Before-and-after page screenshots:
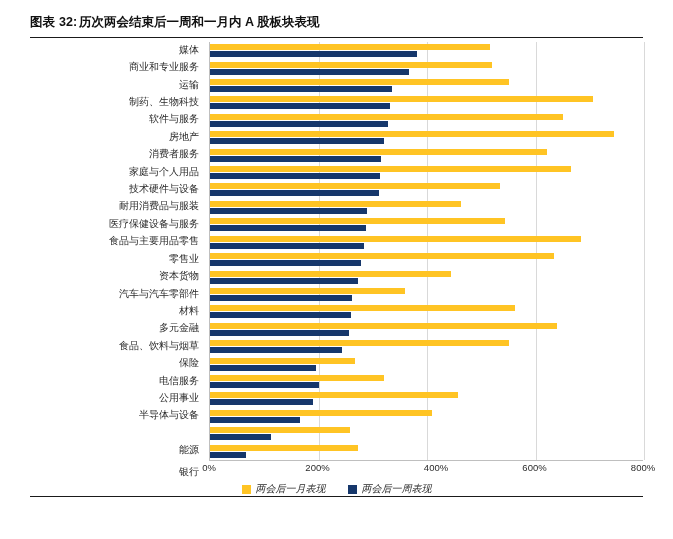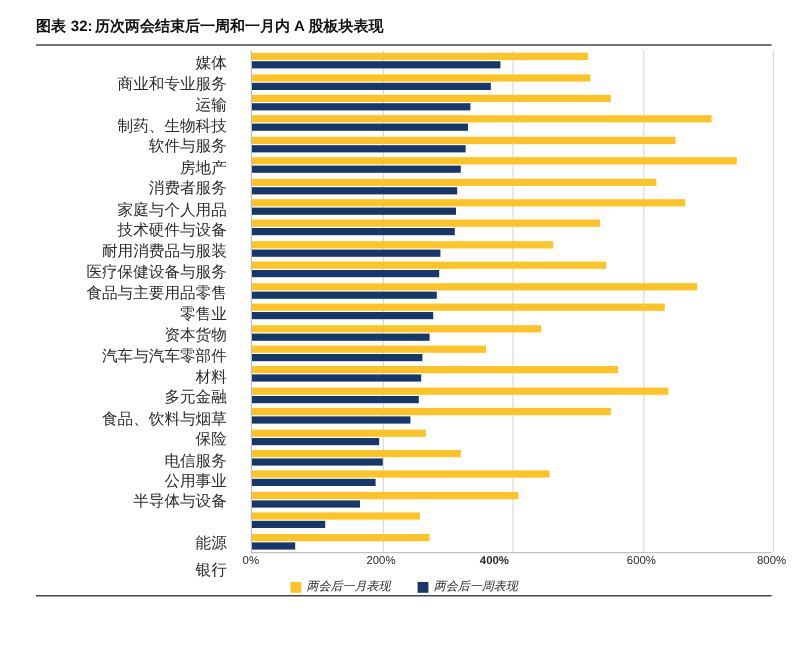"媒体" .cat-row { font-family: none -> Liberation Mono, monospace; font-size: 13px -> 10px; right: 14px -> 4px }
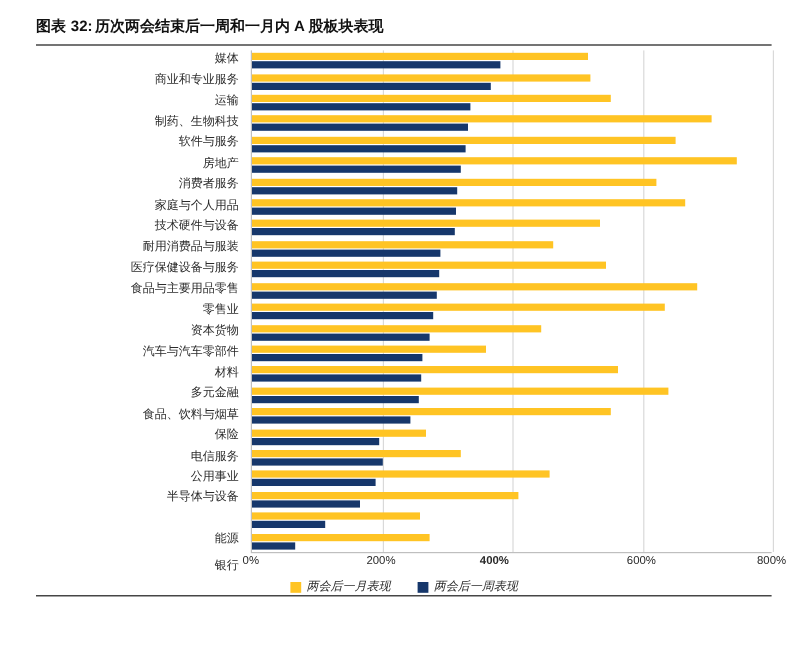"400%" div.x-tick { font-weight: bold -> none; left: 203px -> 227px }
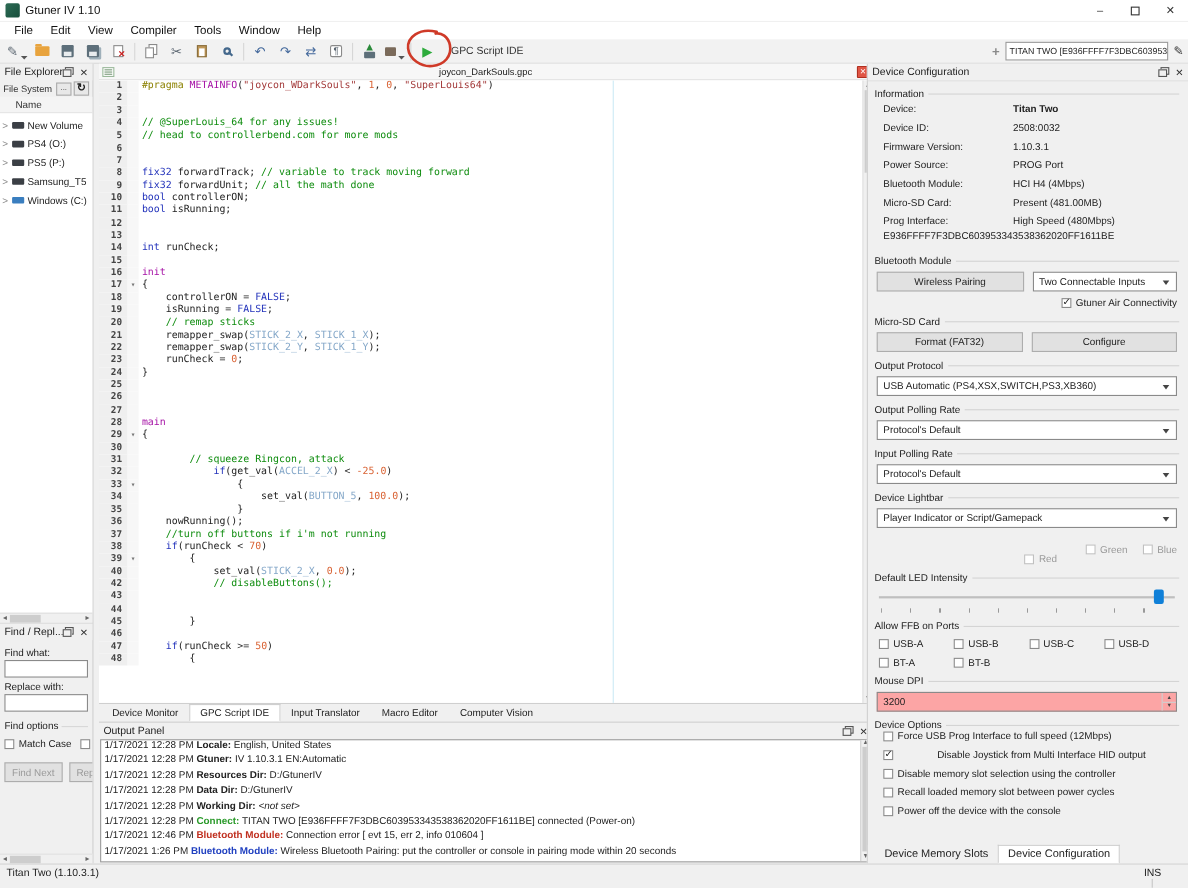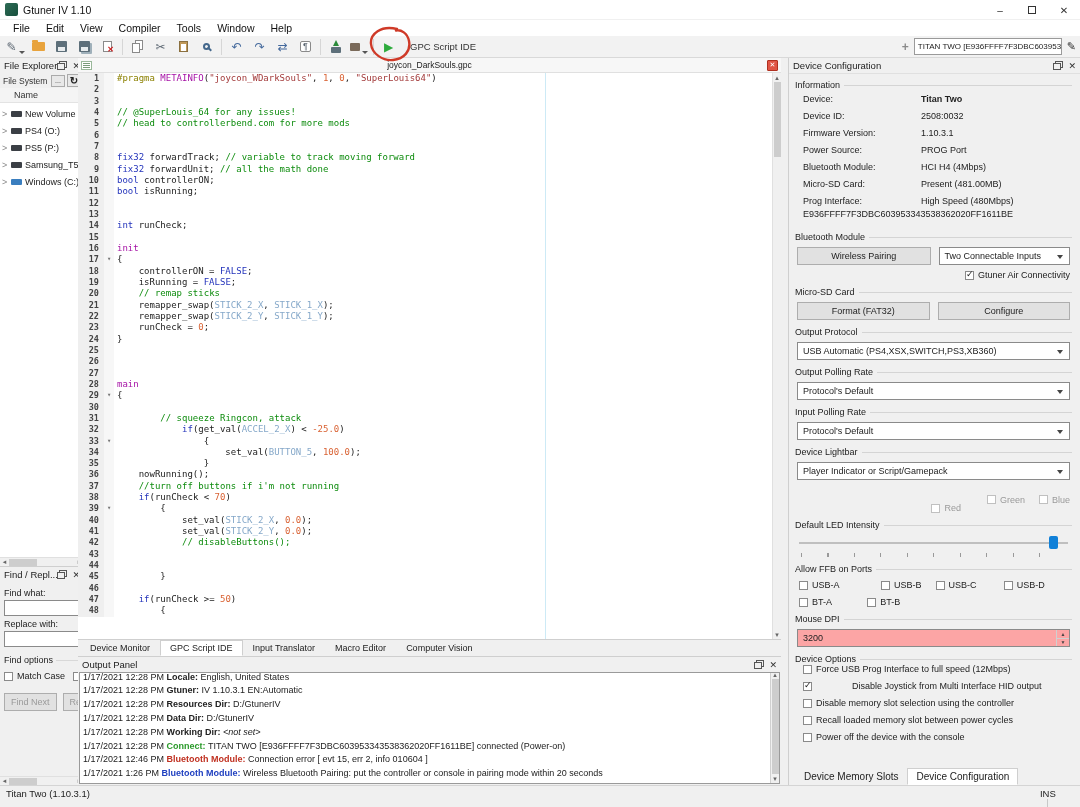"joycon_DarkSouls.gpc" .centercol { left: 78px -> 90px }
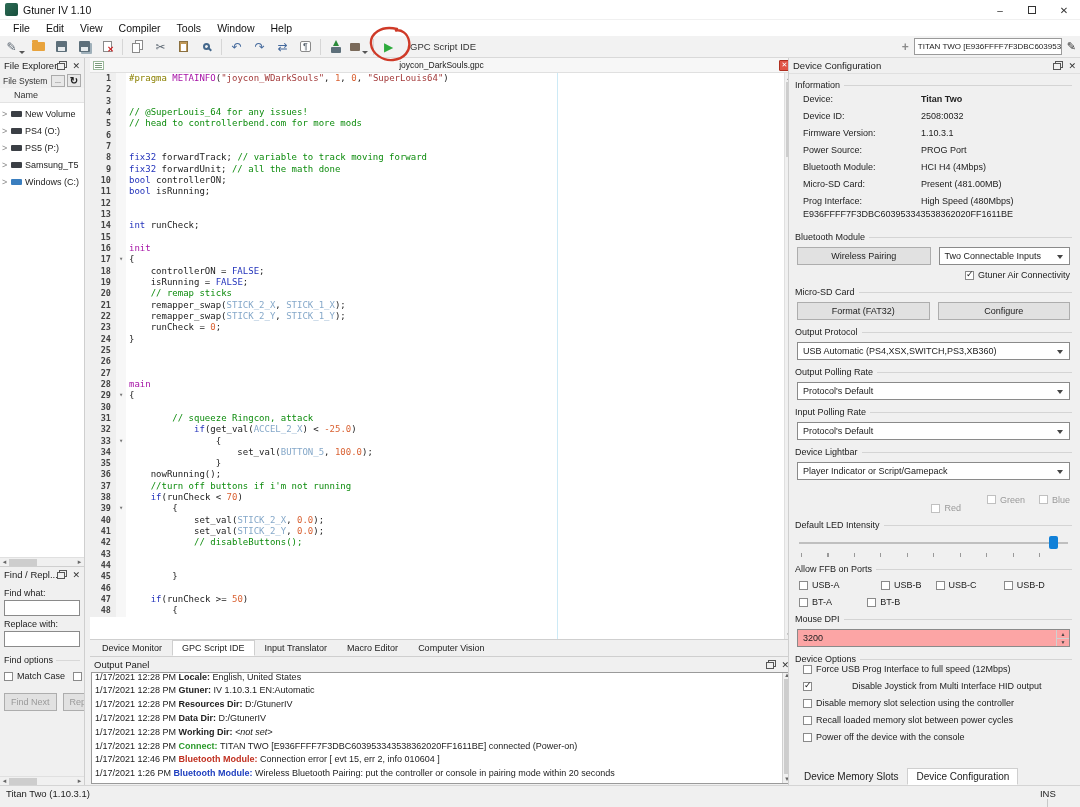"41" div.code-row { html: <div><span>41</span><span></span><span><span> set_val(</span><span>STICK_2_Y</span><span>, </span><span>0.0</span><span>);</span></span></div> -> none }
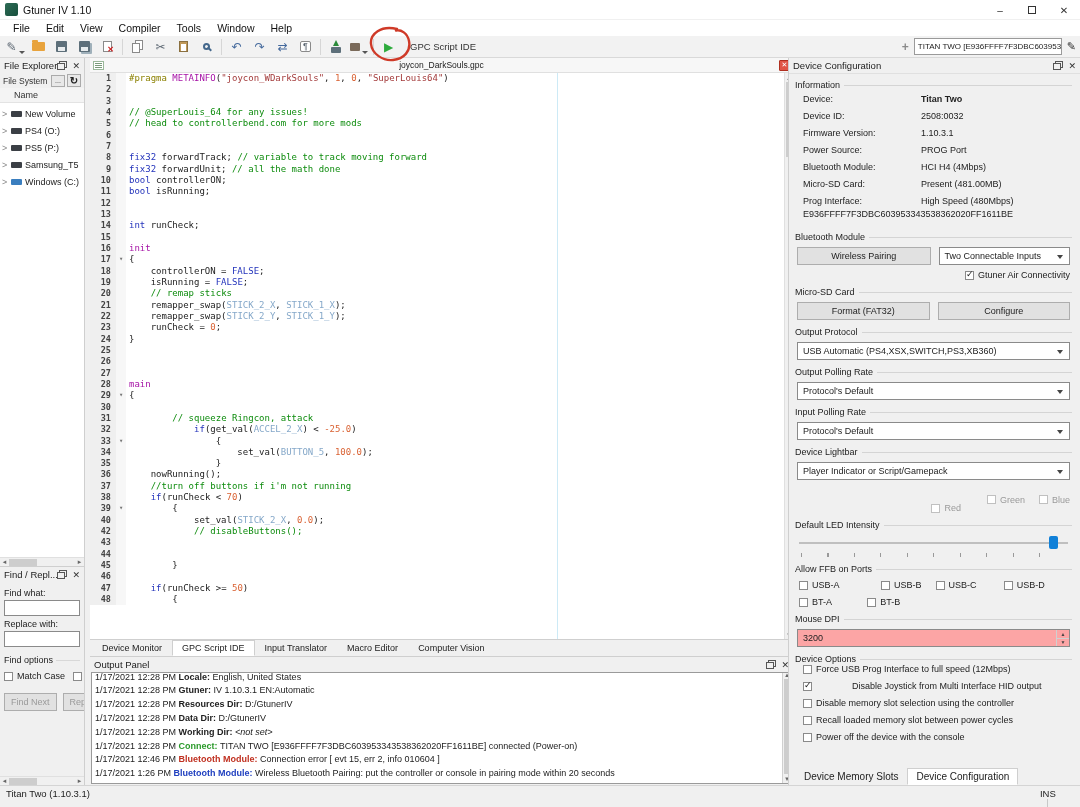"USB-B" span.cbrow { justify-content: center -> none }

Exercise details ▸
Word for word, return the records shown above without their pictures.

Exercise response ▸
"媒体" .cat-row { font-family: none -> Liberation Mono, monospace; font-size: 13px -> 10px; right: 14px -> 4px }
"400%" div.x-tick { font-weight: bold -> none; left: 203px -> 227px }
"joycon_DarkSouls.gpc" .centercol { left: 78px -> 90px }
"41" div.code-row { html: <div><span>41</span><span></span><span><span> set_val(</span><span>STICK_2_Y</span><span>, </span><span>0.0</span><span>);</span></span></div> -> none }
"USB-B" span.cbrow { justify-content: center -> none }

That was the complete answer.